LA POESIA

LA POESIA
E poi scendemmo dalla nave,
Lanciammo lo scafo nelle onde, via sul mare divino
Alzammo albero e vela sulla nave nera,
Pecore caricammo, e i nostri corpi,
Pesanti di pianto, e venti da poppa
Ci spinsero al largo, gonfie le vele,
Per arte di Circe, dea dalle belle chiome.
Poi sedemmo a mezza nave, col vento che forzava il timone,
Così a vele spiegate varcammo il mare fino al tramonto.
Sole sceso nel sonno, ombre su tutto l’oceano,
giungemmo dunque ai confini della acque più fonde,
Alle terre dei Cimmerii e alle città popolose,
Chiuse in caligine fitta, mai penetrate
Dai chiari raggi del sole,
Né da stelle sovrastate, né guardando indietro dal cielo
La notte più scura copriva quella misera gente.
L’oceano scorrendo all’inverso, giungemmo poi al luogo
Predetto da Circe.
Qui compirono riti, Perimede e Euriloco,
E traendo la spada dal fianco
Scavai la fossa di un cubito quadro;
Libagioni versammo a tutti i morti:
Prima idromele e poi vino dolce, acqua mescolata a farina bianca.

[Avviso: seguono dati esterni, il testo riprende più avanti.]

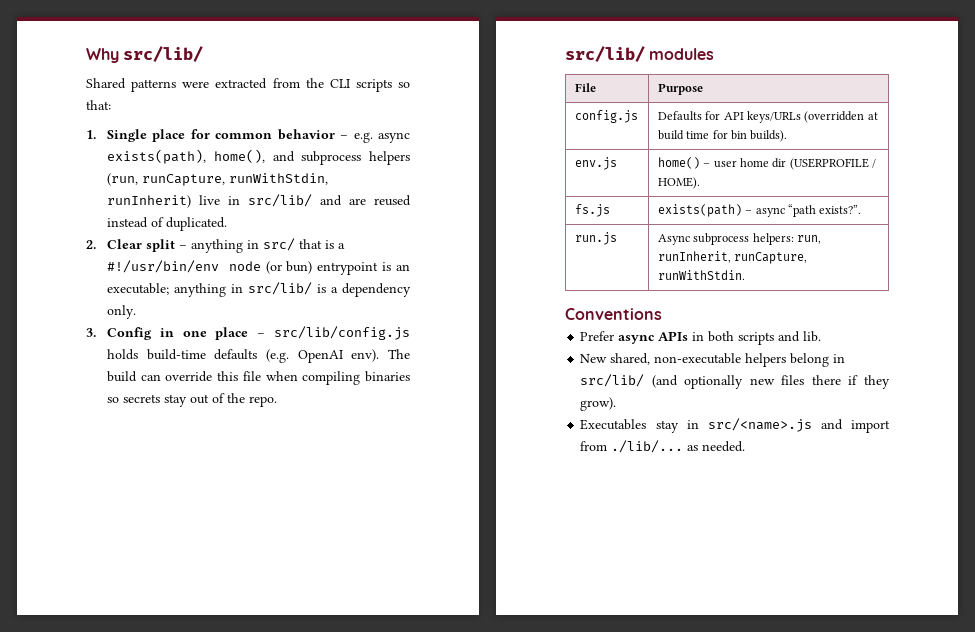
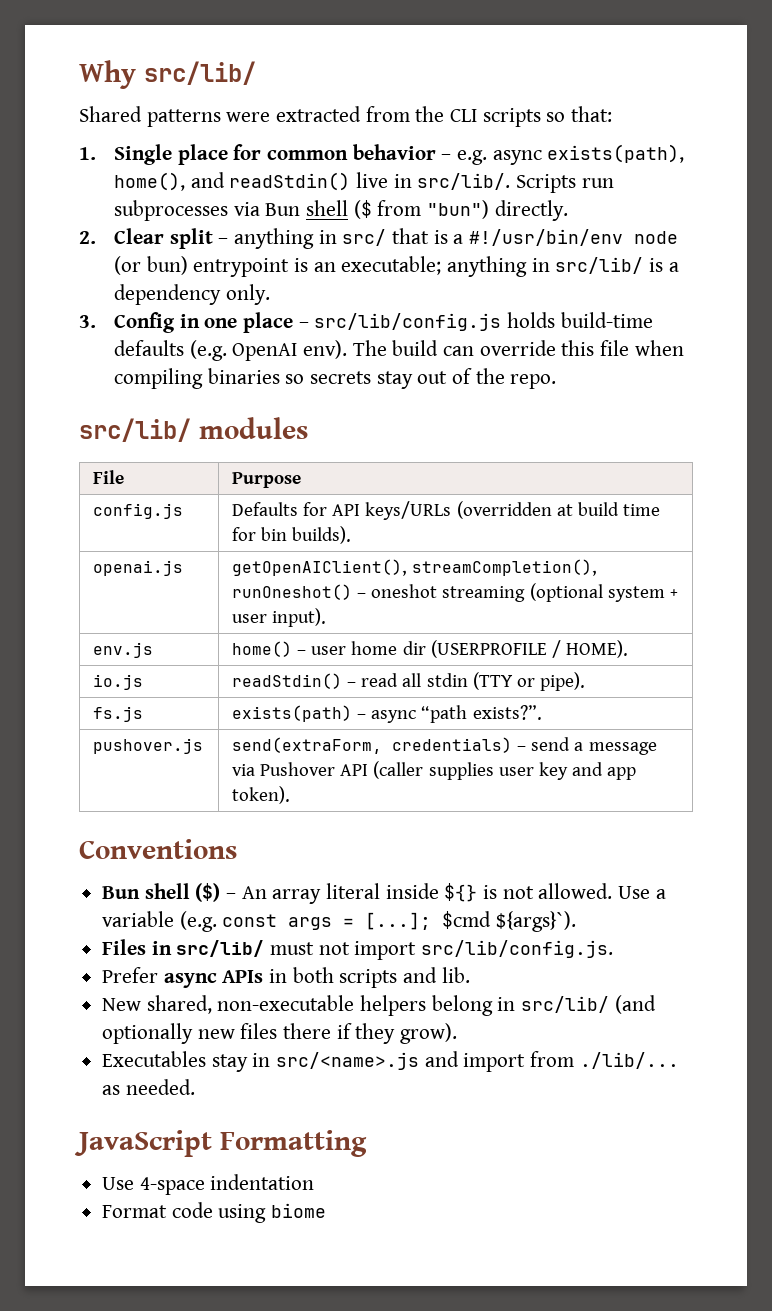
- 1. Single place for common behavior – e.g. async exists(path), home(), and subprocess helpers (run, runCapture, runWithStdin, runInherit) live in src/lib/ and are reused instead of duplicated.
+ 1. Single place for common behavior – e.g. async exists(path), home(), and readStdin() live in src/lib/. Scripts run subprocesses via Bun shell ($ from "bun") directly.
+ openai.js | getOpenAIClient(), streamCompletion(), runOneshot() – oneshot streaming (optional system + user input).
+ io.js | readStdin() – read all stdin (TTY or pipe).
- run.js | Async subprocess helpers: run, runInherit, runCapture, runWithStdin.
+ pushover.js | send(extraForm, credentials) – send a message via Pushover API (caller supplies user key and app token).
  Conventions
+ Bun shell ($) – An array literal inside ${} is not allowed. Use a variable (e.g. const args = [...]; $cmd ${args}`).
+ Files in src/lib/ must not import src/lib/config.js.
+ JavaScript Formatting
+ Use 4-space indentation
+ Format code using biome

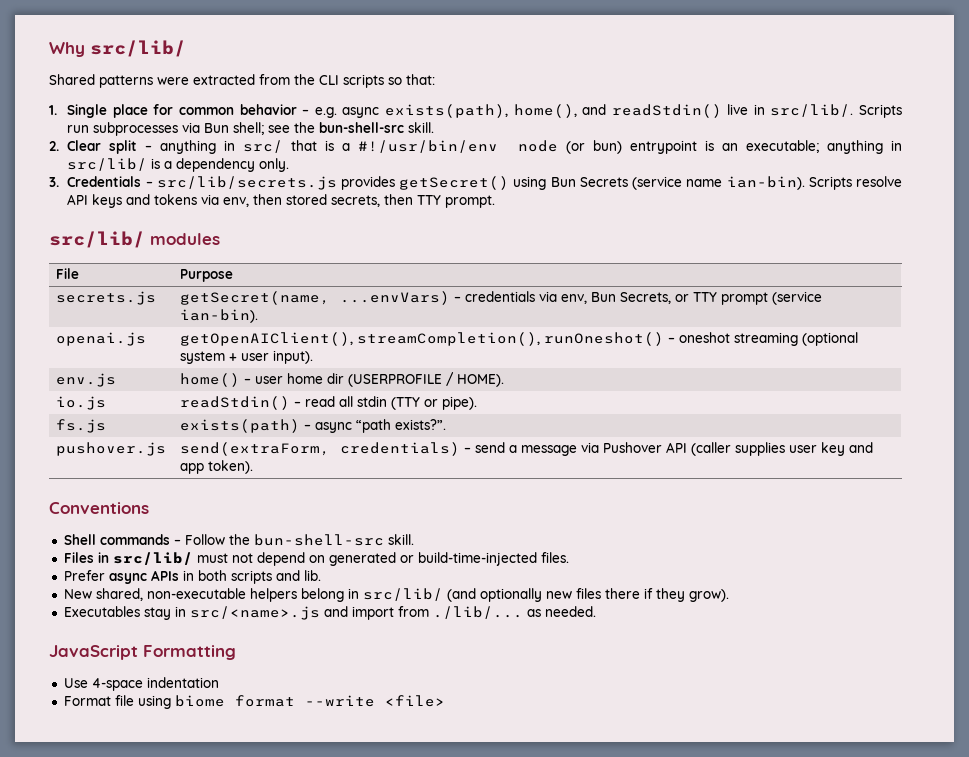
- Scripts run subprocesses via Bun shell ($ from "bun") directly.
+ Scripts run subprocesses via Bun shell; see the bun-shell-src skill.
- 3. Config in one place – src/lib/config.js holds build-time defaults (e.g. OpenAI env). The build can override this file when compiling binaries so secrets stay out of the repo.
+ 3. Credentials – src/lib/secrets.js provides getSecret() using Bun Secrets (service name ian-bin). Scripts resolve API keys and tokens via env, then stored secrets, then TTY prompt.
  src/lib/ modules
  File | Purpose
- config.js | Defaults for API keys/URLs (overridden at build time for bin builds).
+ secrets.js | getSecret(name, ...envVars) – credentials via env, Bun Secrets, or TTY prompt (service ian-bin).
- Bun shell ($) – An array literal inside ${} is not allowed. Use a variable (e.g. const args = [...]; $cmd ${args}`).
+ Shell commands – Follow the bun-shell-src skill.
- Files in src/lib/ must not import src/lib/config.js.
+ Files in src/lib/ must not depend on generated or build-time-injected files.
- Format code using biome
+ Format file using biome format --write <file>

Quindi pregai molte preghiera alle inferme teste dei morti;
Che giunto in Itaca, sterili buoi dei migliori
Avrei sacrificato, colmando la pira di offerte,
Una pecora per il solo Tiresia, nera, la prima del gregge.
Sangue scuro scorre nella fossa,
Anime dall’Erebo, cadaverici morti, spose,
Giovani e vecchi che molto avevano sofferto;
Anime macchiate di lacrime recenti, tenere fanciulle,
Uomini tanti, straziati dal bronzo delle lance,
Spoglie di battaglia, le armi ancora cruente,
Questi tutti mi si affollarono intorno; con grida,
Pallido, comandai ai compagni altre bestie;
feci strage di armenti, pecore uccise dal bronzo,
Versai unguenti, supplicai gli dei,
Plutone forte e Proserpina venerata;
Estratta la spada acuta,
Sedetti per tenere a bada i morti impetuosi impotenti,
Finché non avessi udito Tiresia.
Ma primo venne Elpenore, l’amico Elpenore,
Insepolto, gettato sulla terra larga,
Membra che lasciammo nella casa di Circe,
Illacrimato, incustodito nel sepolcro, ché altro urgeva.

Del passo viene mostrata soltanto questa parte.